そんな丸田君は、アラサーになると車を手に入れていました。
「車を買ったんだし、ちょっと遠めのドライブに行こうか」
丸田君のこのお誘いに私はノリノリで賛同しました。
「どこ行く? どこ行く?」
目をキラキラさせる私に対して、丸田君はこんな提案をしました。
「伊香保温泉に日帰りでまた行ってみようか」
というわけで、伊香保温泉アゲインです。ただし、前とは少し違う事情が……。
私はこの頃には、かつてのひょろがりからでっぷり肥満体へとサイズアップしていました。
でも、遠方にドライブに行けるという嬉しさのあまり、かつての悲劇の事など忘れていたのです。

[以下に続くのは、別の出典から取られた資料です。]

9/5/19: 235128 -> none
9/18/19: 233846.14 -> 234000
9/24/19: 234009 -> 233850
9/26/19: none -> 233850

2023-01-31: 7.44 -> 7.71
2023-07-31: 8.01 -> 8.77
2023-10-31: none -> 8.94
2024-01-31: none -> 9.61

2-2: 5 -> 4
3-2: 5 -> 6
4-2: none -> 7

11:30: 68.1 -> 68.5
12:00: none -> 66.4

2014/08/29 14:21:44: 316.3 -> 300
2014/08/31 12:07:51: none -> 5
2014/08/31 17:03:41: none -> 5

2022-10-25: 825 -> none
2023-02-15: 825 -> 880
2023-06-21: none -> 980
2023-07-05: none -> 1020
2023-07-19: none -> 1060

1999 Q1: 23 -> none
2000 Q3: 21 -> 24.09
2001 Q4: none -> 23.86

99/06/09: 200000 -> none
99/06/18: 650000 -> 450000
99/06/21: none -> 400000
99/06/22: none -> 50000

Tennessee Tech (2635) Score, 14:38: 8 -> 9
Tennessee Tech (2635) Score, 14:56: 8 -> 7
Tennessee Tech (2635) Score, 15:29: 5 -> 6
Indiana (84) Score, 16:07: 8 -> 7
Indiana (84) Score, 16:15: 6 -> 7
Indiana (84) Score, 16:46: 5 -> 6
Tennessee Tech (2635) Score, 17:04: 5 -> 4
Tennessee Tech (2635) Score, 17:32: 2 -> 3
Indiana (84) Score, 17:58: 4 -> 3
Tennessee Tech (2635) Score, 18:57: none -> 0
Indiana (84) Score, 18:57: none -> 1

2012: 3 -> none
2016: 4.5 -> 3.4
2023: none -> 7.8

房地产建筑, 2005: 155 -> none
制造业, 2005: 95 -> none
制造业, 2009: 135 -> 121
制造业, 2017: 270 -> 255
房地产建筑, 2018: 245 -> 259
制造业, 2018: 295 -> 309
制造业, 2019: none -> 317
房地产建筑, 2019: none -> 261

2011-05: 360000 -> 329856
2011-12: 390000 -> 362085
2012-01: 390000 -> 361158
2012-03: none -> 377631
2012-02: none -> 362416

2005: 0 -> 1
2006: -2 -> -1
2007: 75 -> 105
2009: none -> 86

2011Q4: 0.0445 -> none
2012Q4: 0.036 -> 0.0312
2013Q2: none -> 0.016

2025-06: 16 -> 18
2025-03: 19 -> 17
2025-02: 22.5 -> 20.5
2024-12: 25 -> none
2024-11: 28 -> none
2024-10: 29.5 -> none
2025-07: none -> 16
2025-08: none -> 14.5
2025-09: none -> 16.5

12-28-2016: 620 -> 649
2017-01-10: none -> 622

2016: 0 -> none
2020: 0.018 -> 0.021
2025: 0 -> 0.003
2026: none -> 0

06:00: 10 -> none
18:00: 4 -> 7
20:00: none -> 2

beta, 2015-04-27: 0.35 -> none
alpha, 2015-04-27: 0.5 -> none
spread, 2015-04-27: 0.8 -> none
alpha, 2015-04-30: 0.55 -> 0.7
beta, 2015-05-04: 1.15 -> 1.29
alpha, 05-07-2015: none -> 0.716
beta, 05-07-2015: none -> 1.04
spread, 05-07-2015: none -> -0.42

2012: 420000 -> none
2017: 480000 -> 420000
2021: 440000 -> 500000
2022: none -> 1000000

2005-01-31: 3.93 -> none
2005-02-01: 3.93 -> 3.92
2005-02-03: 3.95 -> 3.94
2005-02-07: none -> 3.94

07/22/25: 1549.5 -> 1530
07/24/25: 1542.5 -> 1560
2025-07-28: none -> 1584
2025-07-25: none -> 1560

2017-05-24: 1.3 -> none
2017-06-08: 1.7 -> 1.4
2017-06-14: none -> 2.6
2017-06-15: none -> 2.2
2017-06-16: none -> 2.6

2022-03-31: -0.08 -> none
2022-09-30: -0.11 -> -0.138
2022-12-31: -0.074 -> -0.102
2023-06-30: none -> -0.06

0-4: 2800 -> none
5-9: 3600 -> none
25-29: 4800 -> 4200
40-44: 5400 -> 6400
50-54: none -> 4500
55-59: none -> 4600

そう、巨漢平沼君の悲劇の事を……。
***
この日は水沢うどんは食べずに伊香保温泉に直接行った私たち。この頃の私なら、きっと水沢うどん店でこう言い放ったでしょう。
「大盛りで!」
大盛り。そうさ。二十代前半の時よりもアラサーになってからの方が私は食欲が増していたのよ。
なんやかんやで水沢うどんは食べに行かなかったので、とりあえず石段に着きました。かつての印象が「石段なんて大したことない」だったので、私は三百六十五段の石段を舐めていました。
「今日は頂上にある源泉に行ってみようよ」
丸田君がそんな提案をしました。
「源泉!? 行くー」
私は、全然考えていなかったのだ。三百六十五段を肥満体が登るという困難さを。これから私に降り注ぐ悲劇を。かつての暴言がブーメランになって返って来るという事を。